AVAILABLE DATA
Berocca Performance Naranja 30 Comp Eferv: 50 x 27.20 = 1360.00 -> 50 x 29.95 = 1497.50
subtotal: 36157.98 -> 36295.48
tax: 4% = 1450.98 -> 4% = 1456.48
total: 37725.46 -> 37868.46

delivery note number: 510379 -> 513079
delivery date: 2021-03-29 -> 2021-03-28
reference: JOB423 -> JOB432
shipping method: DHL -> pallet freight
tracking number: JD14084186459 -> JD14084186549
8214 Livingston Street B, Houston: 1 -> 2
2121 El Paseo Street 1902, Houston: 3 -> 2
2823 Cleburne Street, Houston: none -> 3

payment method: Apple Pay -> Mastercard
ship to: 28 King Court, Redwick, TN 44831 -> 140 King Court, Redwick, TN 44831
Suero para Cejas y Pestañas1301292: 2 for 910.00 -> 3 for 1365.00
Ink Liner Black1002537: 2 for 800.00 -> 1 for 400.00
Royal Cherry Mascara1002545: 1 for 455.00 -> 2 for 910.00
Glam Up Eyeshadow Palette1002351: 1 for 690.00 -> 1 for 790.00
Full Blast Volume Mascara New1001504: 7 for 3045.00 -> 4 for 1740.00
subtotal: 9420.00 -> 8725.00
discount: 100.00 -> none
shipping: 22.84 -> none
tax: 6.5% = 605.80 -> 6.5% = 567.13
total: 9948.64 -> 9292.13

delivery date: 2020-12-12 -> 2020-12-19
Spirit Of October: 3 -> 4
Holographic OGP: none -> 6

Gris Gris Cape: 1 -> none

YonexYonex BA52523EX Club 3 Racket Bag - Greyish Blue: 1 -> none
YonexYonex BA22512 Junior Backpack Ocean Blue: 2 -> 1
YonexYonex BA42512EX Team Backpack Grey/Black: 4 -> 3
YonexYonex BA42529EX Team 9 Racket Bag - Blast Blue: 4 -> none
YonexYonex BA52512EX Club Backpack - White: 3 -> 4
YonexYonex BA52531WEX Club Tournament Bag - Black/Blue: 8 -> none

YOUR TASK
Beginning at the first line of the records, retype exactly every line up to and including the one with "2121 El Paseo Street 1902, Houston: 3 -> 2".

WORKED SOLUTION
Berocca Performance Naranja 30 Comp Eferv: 50 x 27.20 = 1360.00 -> 50 x 29.95 = 1497.50
subtotal: 36157.98 -> 36295.48
tax: 4% = 1450.98 -> 4% = 1456.48
total: 37725.46 -> 37868.46

delivery note number: 510379 -> 513079
delivery date: 2021-03-29 -> 2021-03-28
reference: JOB423 -> JOB432
shipping method: DHL -> pallet freight
tracking number: JD14084186459 -> JD14084186549
8214 Livingston Street B, Houston: 1 -> 2
2121 El Paseo Street 1902, Houston: 3 -> 2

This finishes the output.